Les voici donc, mon amie, ces libres récits de notre jeune âge, que je t’ai contés dans les campagnes de ma chère Provence, et que tu écoutais d’une oreille attentive, suivant vaguement du regard les grandes lignes bleues des collines lointaines.

Les soirs de mai, à l’heure où la terre et le ciel s’anéantissaient avec lenteur dans une paix suprême, je quittais la ville et gagnais les champs : les coteaux arides, couverts çà et là de ronces et de genévriers ; ou bien les bords de la petite rivière, ce torrent de décembre, si discret aux beaux jours ; ou encore un coin perdu de la plaine, tiède des embrasements de midi, vastes terrains jaunes et rouges, plantés d’amandiers aux branches maigres, de vieux oliviers grisonnants et de vignes laissant traîner sur le sol leurs ceps entrelacés.

Pauvre terre desséchée, elle flamboie au soleil, grise et nue, entre les prairies grasses et fertiles de la Durance et les bois d’orangers et de lauriers-roses du littoral. Je l’aime pour sa beauté âpre et sauvage, ses roches désolées, ses thyms et ses lavandes. Il y a dans ce vallon stérile je ne sais quel air brûlant de désolation : un étrange ouragan de passion semble avoir soufflé sur la contrée ; puis un grand accablement s’est fait, et les campagnes, ardentes encore, se sont comme endormies dans un dernier désir. Aujourd’hui, au milieu de mes forêts du Nord, lorsque je revois en pensée ces poussières et ces cailloux, je me sens un amour profond pour cette patrie sévère qui n’est pas la mienne.

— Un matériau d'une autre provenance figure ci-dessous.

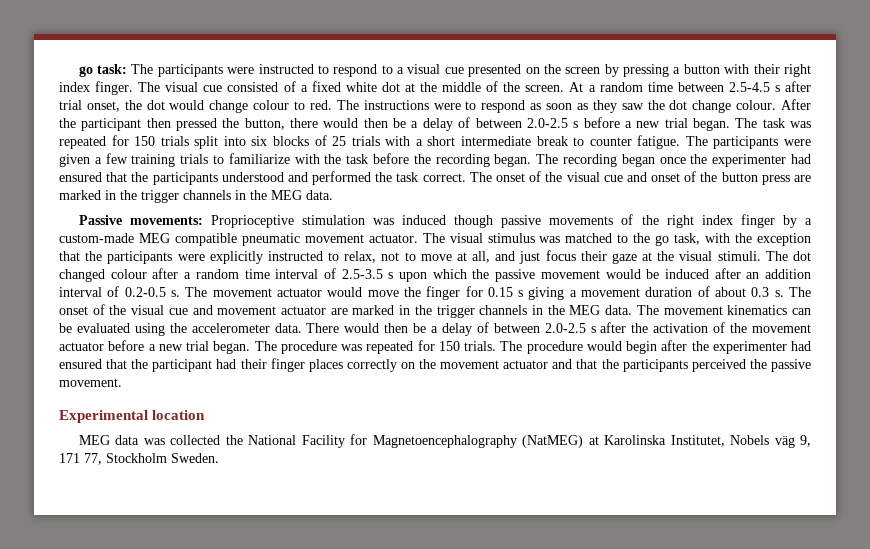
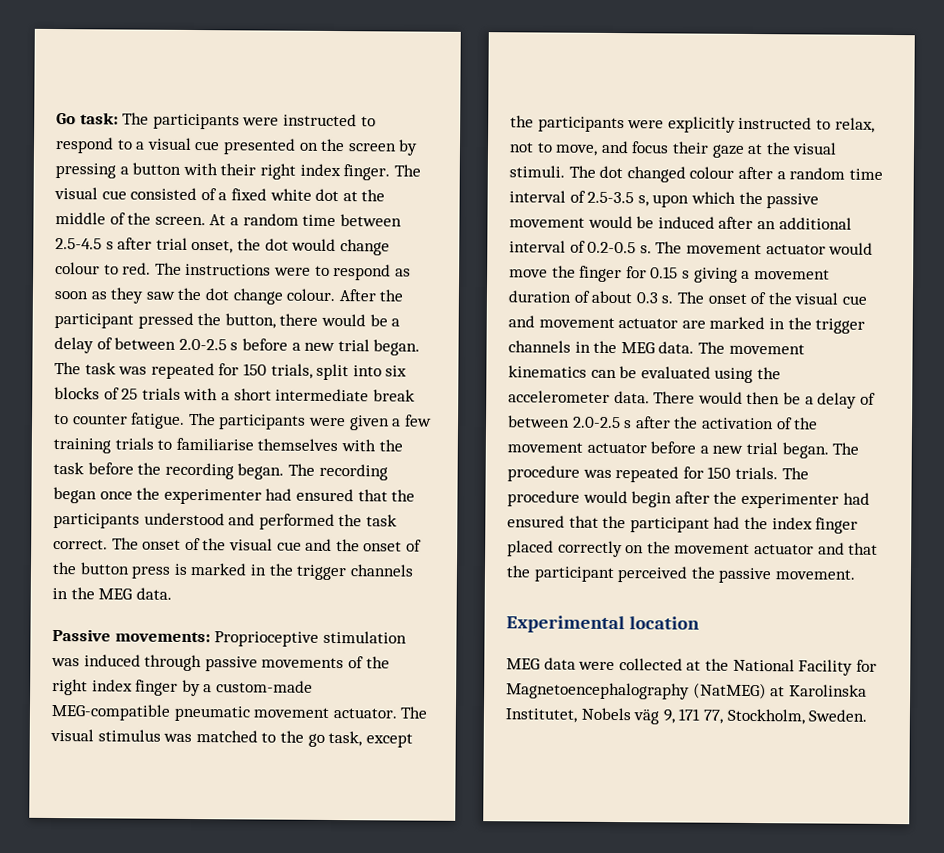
[78,66,93,77] go -> [56,113,76,125] Go
[146,118,171,128] then -> (134, 321) none
[363,118,388,128] then -> (366, 320) none
[160,136,189,146] trials -> [270,363,313,379] trials,
[228,153,290,164] familiarize -> [175,437,339,452] familiarise themselves
(647, 177) none -> [335,539,360,552] the
[793,175,811,182] are -> [173,563,188,575] is
[454,215,494,228] though -> [144,654,203,672] through
[138,233,237,246] MEG compatible -> [51,704,171,721] MEG-compatible
[705,233,812,246] [59,251,80,261] with the exception that -> [365,733,413,748] except
[420,251,541,264] move at all, and just -> [555,140,629,156] move, and
[388,272,394,279] s -> [637,195,649,207] s,
[765,269,812,279] addition -> [778,217,852,230] additional
[240,358,343,372] their finger places -> [743,516,859,534] [507,540,554,557] the index finger placed
[622,359,688,372] participants -> [533,566,614,583] participant
[143,435,221,445] was collected -> [578,658,702,671] were collected at
[106,453,167,463] Stockholm -> [726,708,805,725] Stockholm,

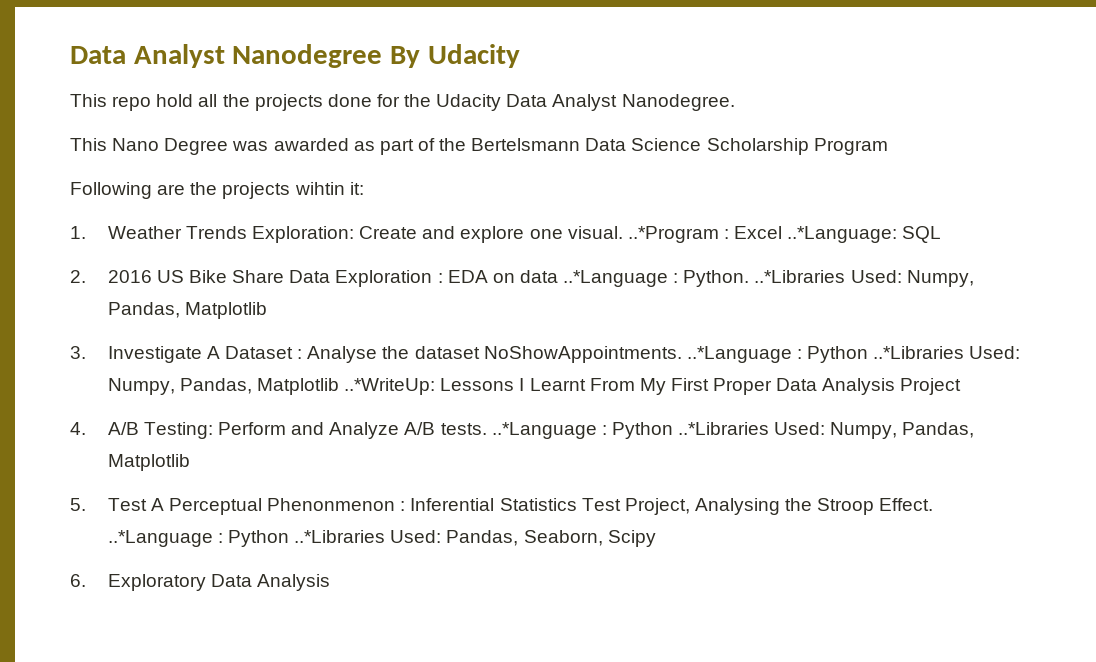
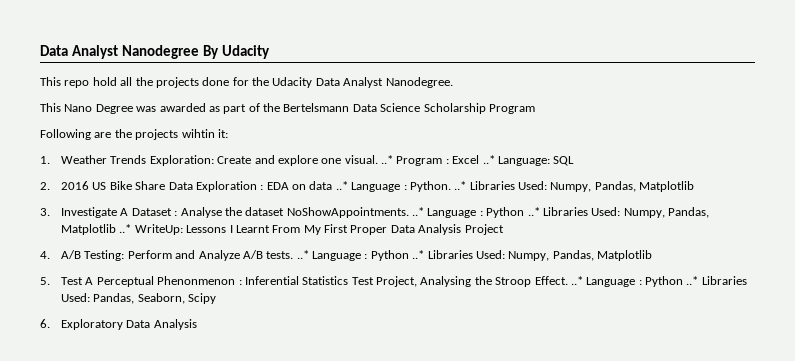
[627,226,898,243] ..*Program : Excel ..*Language: -> [381,155,550,166] ..* Program : Excel ..* Language:
[563,270,846,287] ..*Language : Python. ..*Libraries -> [335,181,515,192] ..* Language : Python. ..* Libraries
[686,346,1021,363] [107,378,436,395] ..*Language : Python ..*Libraries Used: Numpy, Pandas, Matplotlib ..*WriteUp: -> [412,207,710,218] [61,224,183,235] ..* Language : Python ..* Libraries Used: Numpy, Pandas, Matplotlib ..* WriteUp:
[491,422,770,439] ..*Language : Python ..*Libraries -> [296,250,473,261] ..* Language : Python ..* Libraries
[107,530,386,547] ..*Language : Python ..*Libraries -> [570,276,747,287] ..* Language : Python ..* Libraries

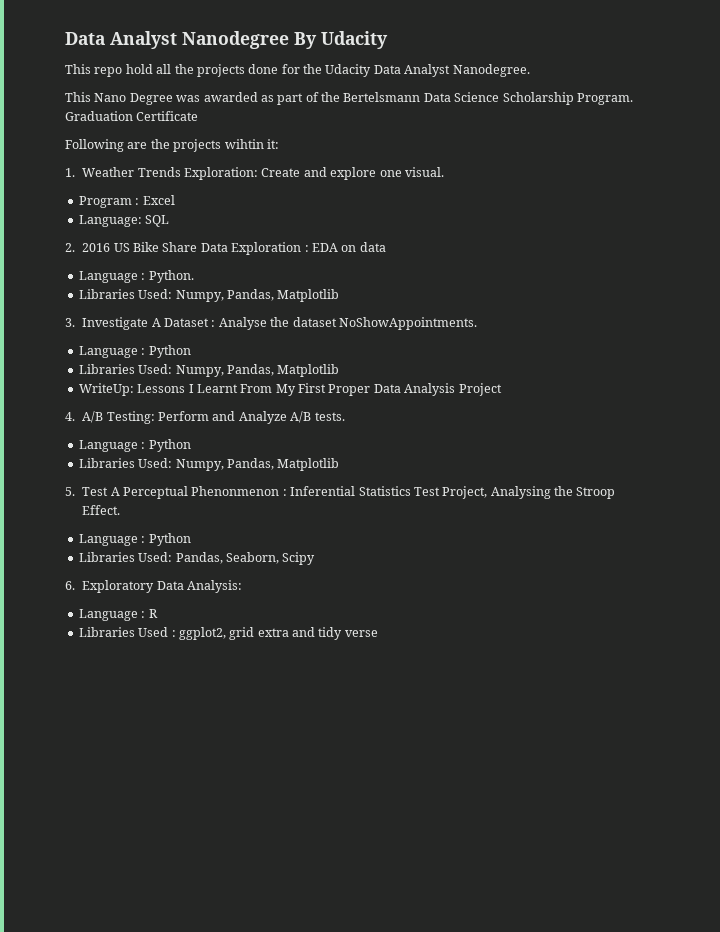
[488,104,535,114] Program -> [576,93,633,105] [65,111,199,121] Program. Graduation Certificate
[381,155,394,164] ..* -> (444, 172) //
[482,155,495,164] ..* -> (175, 200) //
[335,181,348,190] ..* -> (386, 247) //
[454,181,467,190] ..* -> (194, 276) //
[412,207,710,218] [61,224,132,235] ..* Language : Python ..* Libraries Used: Numpy, Pandas, Matplotlib ..* -> [78,345,191,358] [78,364,340,377] // Language : Python // Libraries Used: Numpy, Pandas, Matplotlib //
[296,250,425,261] ..* Language : Python ..* -> [78,439,191,452] // Language : Python //
[570,276,699,287] ..* Language : Python ..* -> [78,533,191,546] // Language : Python //
[153,319,197,330] Analysis -> [187,580,243,593] [78,609,158,621] [78,627,378,640] Analysis: // Language : R // Libraries Used : ggplot2, grid extra and tidy verse

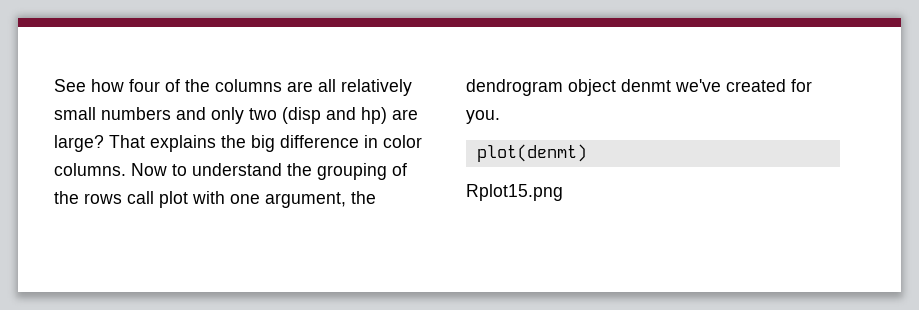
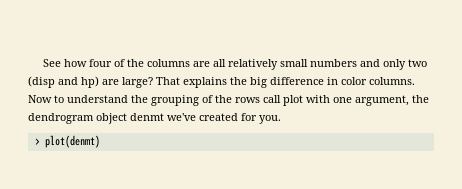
(500, 117) none -> [34,138,40,145] >
[466,184,563,201] // Rplot15.png -> (100, 141) none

Sans doute, l’enfant rieur et les vieilles roches chagrines s’étaient autrefois pris de tendresse, et, maintenant, l’enfant devenu homme dédaigne les prés humides et les vertes allées, amoureux des grandes routes blanches et des montagnes brûlées et désertes, où son âme, fraîche de ses quinze ans, a rêvé ses premiers songes.

Je gagnais les champs, et là, au milieu des terres labourées ou sur les dalles des coteaux, lorsque je m’étais couché à demi, perdu dans cette paix et dans cette fraîcheur qui tombaient des profondeurs du ciel, je te trouvais, en tournant la tête, mollement couchée à ma droite, pensive, le menton dans la main, et me regardant de tes grands yeux. Tu étais l’ange de mes solitudes, mon bon ange gardien que j’apercevais près de moi, quelle que fût ma retraite ; sans doute tu lisais dans mon cœur mes secrets désirs, et tu t’asseyais partout à mon côté, ne pouvant être où je n’étais pas. Aujourd’hui j’explique ainsi ta présence de chaque soir. Autrefois, sans jamais te voir venir, je n’avais point d’étonnement à rencontrer sans cesse tes clairs regards : je te savais fidèle, toujours en moi.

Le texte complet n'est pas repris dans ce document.